The second article, listed below, is a letter addressed to Jule, dated August 8, 1944, and is also from the Highland newspaper. The letter leads off with Bob describing how he finds France more beautiful and interesting than England. This letter was written during his time in the Brittany area of France and attached to the Third Army. The 6th would soon be attached to the Ninth Army and heading east toward Germany.
Many of the photos Bob had saved show him providing dental service to the troops. His dental work went beyond the troops as identified in a letter to Flo (Florence), his wife’s older sister. He describes treatment of some of the USO entertainers that visited them and provides some detailed information on the Control Rest Center that the unit ran in the Heerlen area of Holland. The After Action Report of May, 1945, for the 6th TD Group lists, now Captain, Arendt as a Dental Officer. His status lists him as DS (Detached Service) 625 Med Clr Co. Bob continued with the unit as they would be stationed at Dachau at the end of the war. He eventually shipped home on October 30, 1945, and left the service four months later on February 22, 1946, at Camp McCoy, Wisconsin. His Letter of Separation lists him as earning the Victory Medal, American Theater Medal and the European-African-Middle Eastern Theatre medal with 4 bronze campaign stars for Normandy, Northern France, Rhineland and Central Europe.
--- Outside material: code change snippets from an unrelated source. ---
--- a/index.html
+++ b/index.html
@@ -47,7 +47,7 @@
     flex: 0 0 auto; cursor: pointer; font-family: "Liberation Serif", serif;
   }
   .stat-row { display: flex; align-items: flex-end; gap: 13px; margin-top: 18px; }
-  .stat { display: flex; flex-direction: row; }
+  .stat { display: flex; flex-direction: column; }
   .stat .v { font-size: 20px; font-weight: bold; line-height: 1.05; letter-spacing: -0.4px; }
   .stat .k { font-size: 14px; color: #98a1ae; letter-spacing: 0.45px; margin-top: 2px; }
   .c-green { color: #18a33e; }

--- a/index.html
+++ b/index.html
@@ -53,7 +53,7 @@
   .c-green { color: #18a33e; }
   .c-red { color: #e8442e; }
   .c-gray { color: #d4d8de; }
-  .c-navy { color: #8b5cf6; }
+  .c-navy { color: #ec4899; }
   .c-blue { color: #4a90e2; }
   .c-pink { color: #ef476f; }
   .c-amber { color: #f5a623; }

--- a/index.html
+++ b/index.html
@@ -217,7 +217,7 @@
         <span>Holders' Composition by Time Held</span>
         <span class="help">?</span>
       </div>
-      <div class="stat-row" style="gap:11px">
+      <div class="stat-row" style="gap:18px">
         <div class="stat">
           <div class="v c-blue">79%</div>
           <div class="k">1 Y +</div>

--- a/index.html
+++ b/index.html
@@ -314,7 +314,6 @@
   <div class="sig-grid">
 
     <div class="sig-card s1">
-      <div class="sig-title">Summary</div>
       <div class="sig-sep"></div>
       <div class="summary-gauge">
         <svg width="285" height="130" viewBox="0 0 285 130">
After leaving the service, the Arendt’s moved to Alexandria, MN in 1946, where Bob set up his dental practice. He continued in that profession for 34 years. The Arendt’s also have five more children, Mary Jane born June 26, 1947, William Charles on October 26, 1948, Thomas Anthony on May 13, 1951, Ann Marie on September 23, 1952, and John Fredrick on March 19, 1957. Bob loved the outdoors, particularly fishing and hunting, and eventually built a house on Lake Cowdry located just outside Alexandria. A photo of Bob on Lake Cowdry is shown at the end of this article. He also enjoyed gardening, painting and making canes and was a member of Saint Mary’s Catholic Church, the American Legion and both the Minnesota and American Dental Associations.
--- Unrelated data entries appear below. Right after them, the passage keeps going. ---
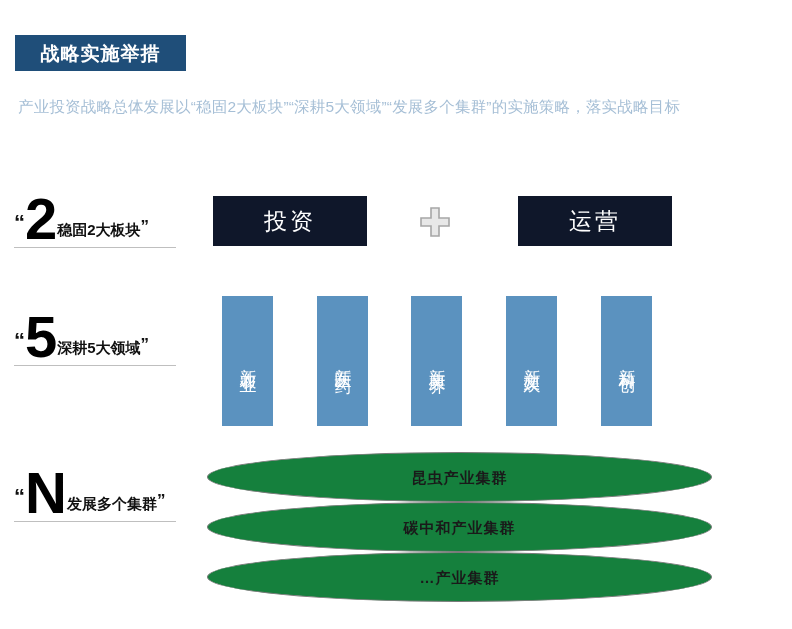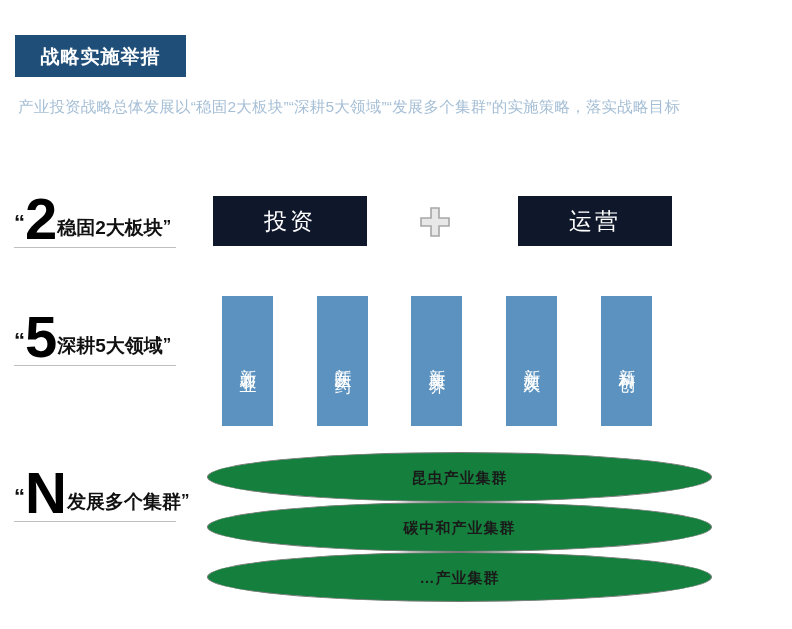--- a/index.html
+++ b/index.html
@@ -22,7 +22,7 @@
     left: 15px;
     top: 35px;
     width: 171px;
-    height: 42px;
+    height: 36px;
     background: #1F4E79;
     display: flex;
     align-items: center;

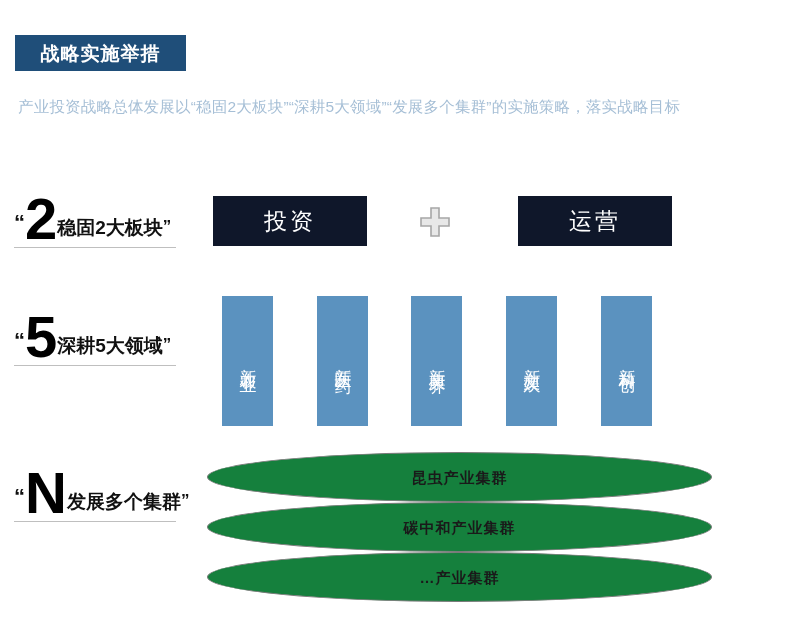--- a/index.html
+++ b/index.html
@@ -85,7 +85,7 @@
     font-family: "Liberation Sans", "DejaVu Sans", sans-serif;
   }
   .num-label .small {
-    font-size: 19px;
+    font-size: 15px;
     font-weight: bold;
     line-height: 1;
     margin-bottom: 7px;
Bob passed away on August 7, 1995 at the age of 78. He was buried at the Ft. Snelling National Cemetery located in Minneapolis, MN. His grave marker can be seen at the end of the article.
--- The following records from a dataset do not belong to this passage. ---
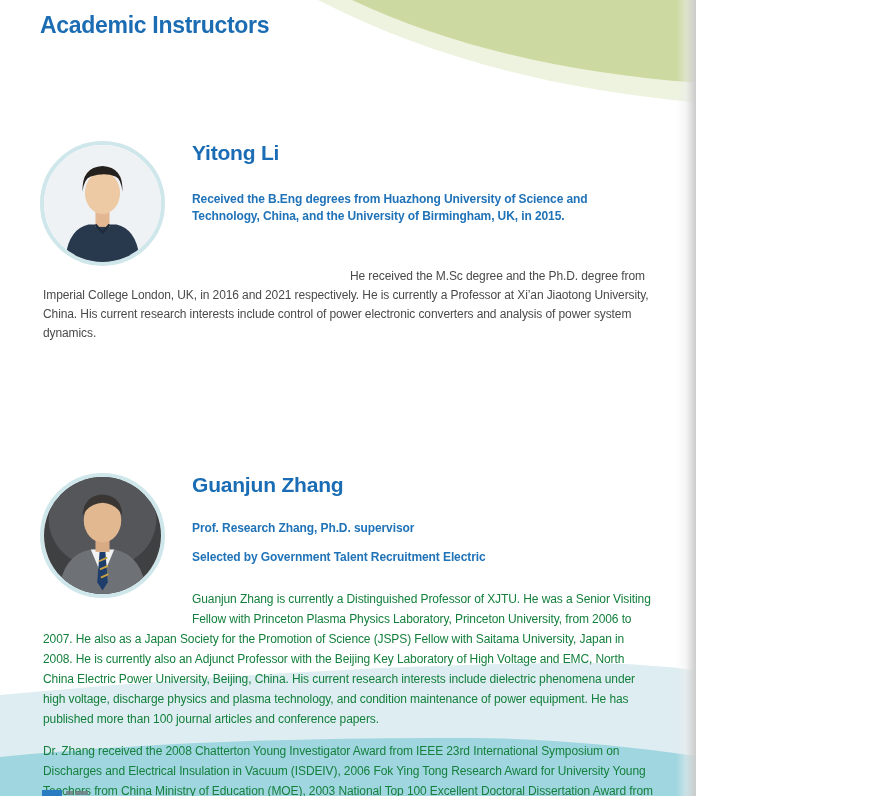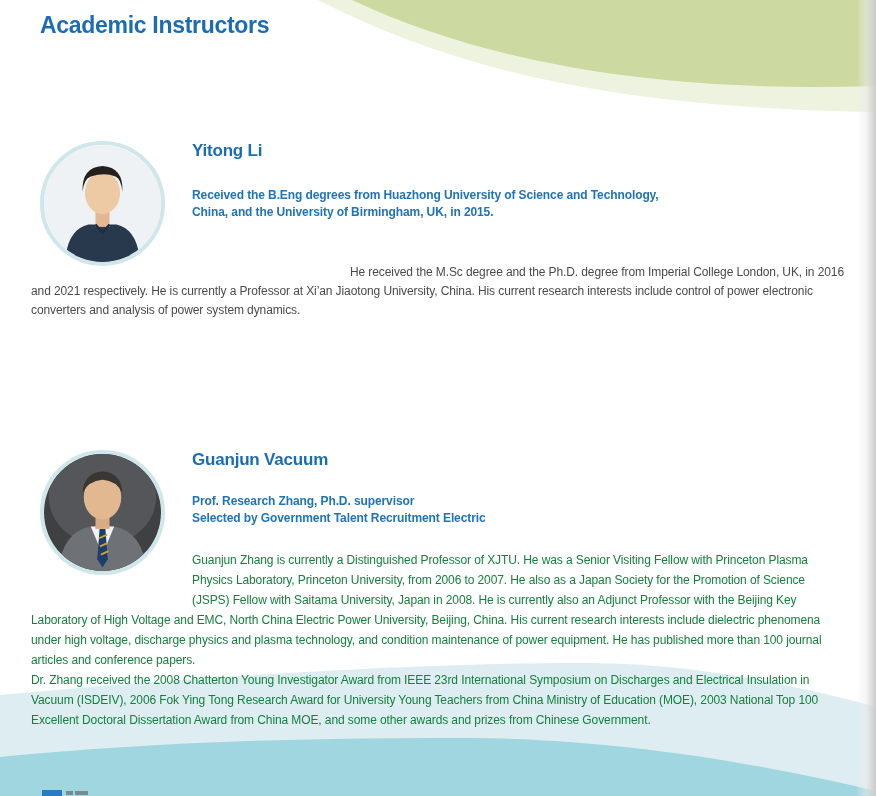--- a/index.html
+++ b/index.html
@@ -4,7 +4,7 @@
 <style>
   html,body { margin:0; padding:0; background:#ffffff; }
   .page {
-    position:relative; width:876px; height:796px; overflow:hidden;
+    position:relative; width:696px; height:796px; overflow:hidden;
     background:#ffffff;
     font-family:"Liberation Sans", sans-serif;
   }

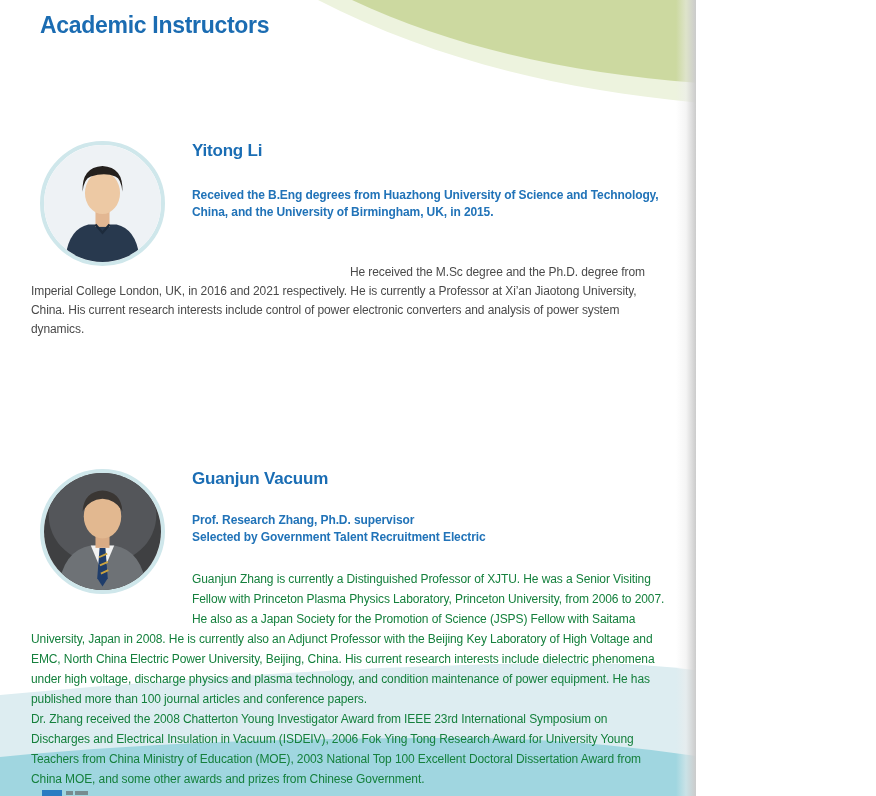--- a/index.html
+++ b/index.html
@@ -31,7 +31,7 @@
   .photo-ring svg { width:100%; height:100%; display:block; }
 
   h3.name {
-    margin:8px 0 0; font-size:17px; font-weight:bold;
+    margin:8px 0 0; font-size:21px; font-weight:bold;
     color:#1a6db4; letter-spacing:-0.2px;
   }
   p { margin:0; }

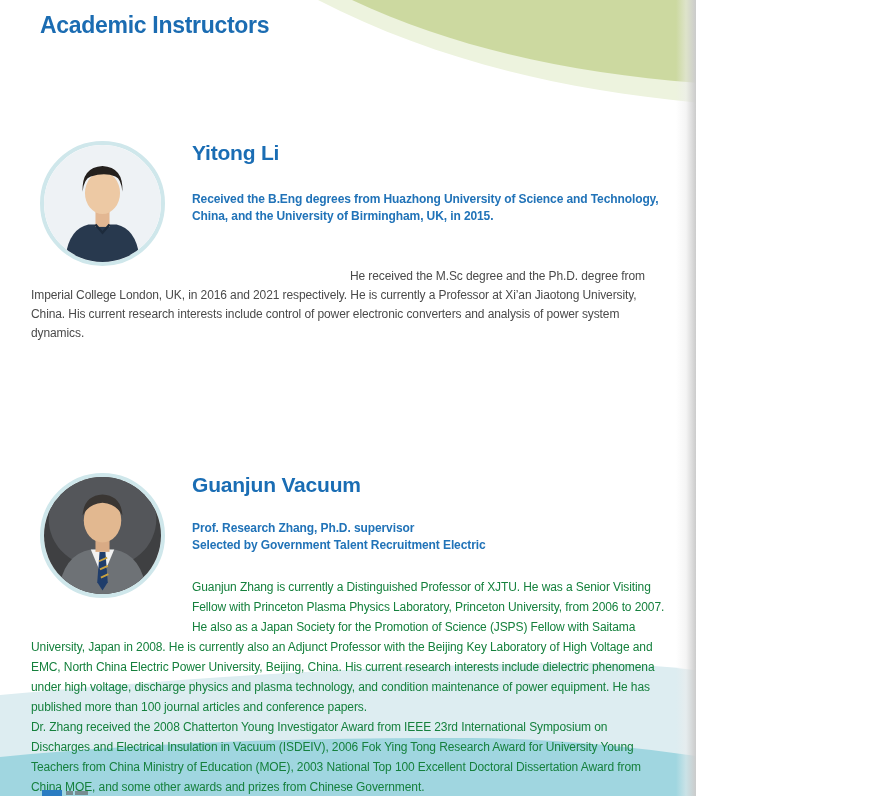--- a/index.html
+++ b/index.html
@@ -34,7 +34,7 @@
     margin:8px 0 0; font-size:21px; font-weight:bold;
     color:#1a6db4; letter-spacing:-0.2px;
   }
-  p { margin:0; }
+  p { margin:12px; }
   .blue {
     color:#2173b8; font-weight:bold; font-size:12px;
     line-height:17px; letter-spacing:-0.1px;

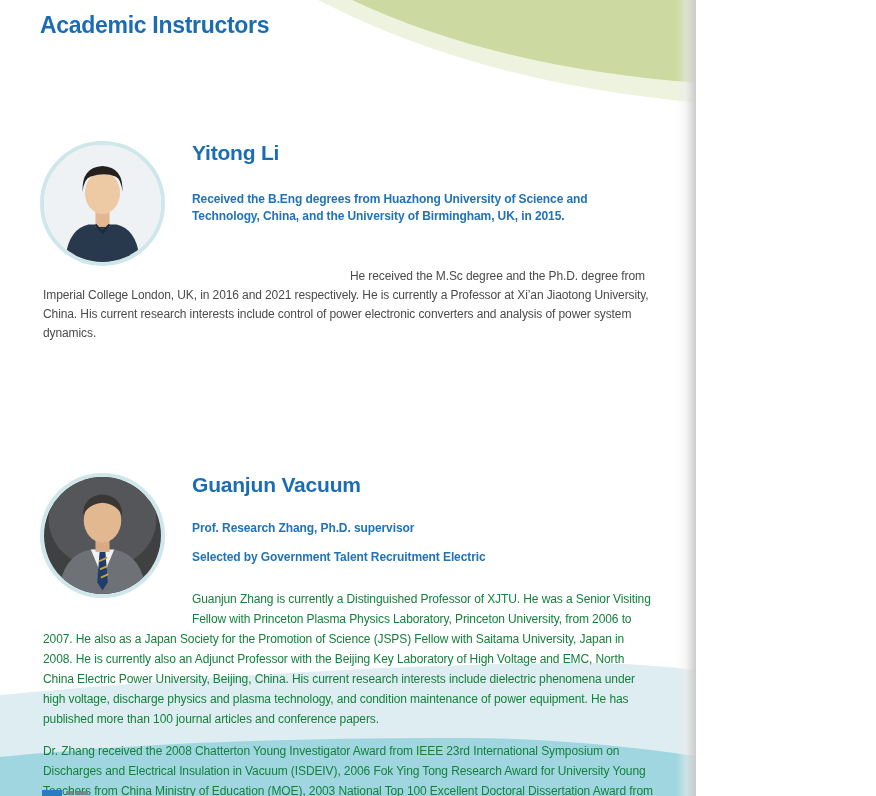--- a/index.html
+++ b/index.html
@@ -119,7 +119,7 @@
           <path d="M33 33 Q34 16 50 15 Q66 16 67 33 Q62 23 50 22 Q38 23 33 33 Z" fill="#3a3633"></path>
         </svg>
       </div>
-      <h3 class="name">Guanjun Vacuum</h3>
+      <h3 class="name">Guanjun Zhang</h3>
       <p class="blue role1">Prof. Research Zhang, Ph.D. supervisor</p>
       <p class="blue role2">Selected by Government Talent Recruitment Electric</p>
       <p class="bio gray g1">Guanjun Zhang is currently a Distinguished Professor of XJTU. He was a Senior Visiting Fellow with Princeton Plasma Physics Laboratory, Princeton University, from 2006 to 2007. He also as a Japan Society for the Promotion of Science (JSPS) Fellow with Saitama University, Japan in 2008. He is currently also an Adjunct Professor with the Beijing Key Laboratory of High Voltage and EMC, North China Electric Power University, Beijing, China. His current research interests include dielectric phenomena under high voltage, discharge physics and plasma technology, and condition maintenance of power equipment. He has published more than 100 journal articles and conference papers.</p>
Research: Finding Dr. Arendt wasn’t really that difficult. I believe I did a search for Arendt and the word dentist and soon found an old listing for a Dr. R.J. Arendt Dental Office located in Alexandria, MN. Once I knew the city, searching for other “Arendt” children wouldn’t take long. I want to personally thank the Arendt family for their assistance in this quest.
628th Tank Destroyer Battalion Officers group photo at Ft. Dix, NJ. Lt. Arendt is sitting in the front row, sixth from the right.
Letter to Flo (Florence) from Heerlen area of Holland. Please note that this letter was re-typed for clarity but it was kept as near to its original form as possible.
J.P. Arendt Family Photo. Taken at Bob’s home at Lake Cowdry, MN in the late 1950’s. Shown from left to right, Bob, Mary, Phil, Janelle, Renee, Mother-Della and Alice.
Bob Arendt Family Photo. Shown standing left to right, John, Bill, Steve and Joe. Shown Seated left to right, Mary Jane, Bob, Rose and Tom. Missing from the photo is daughter Ann.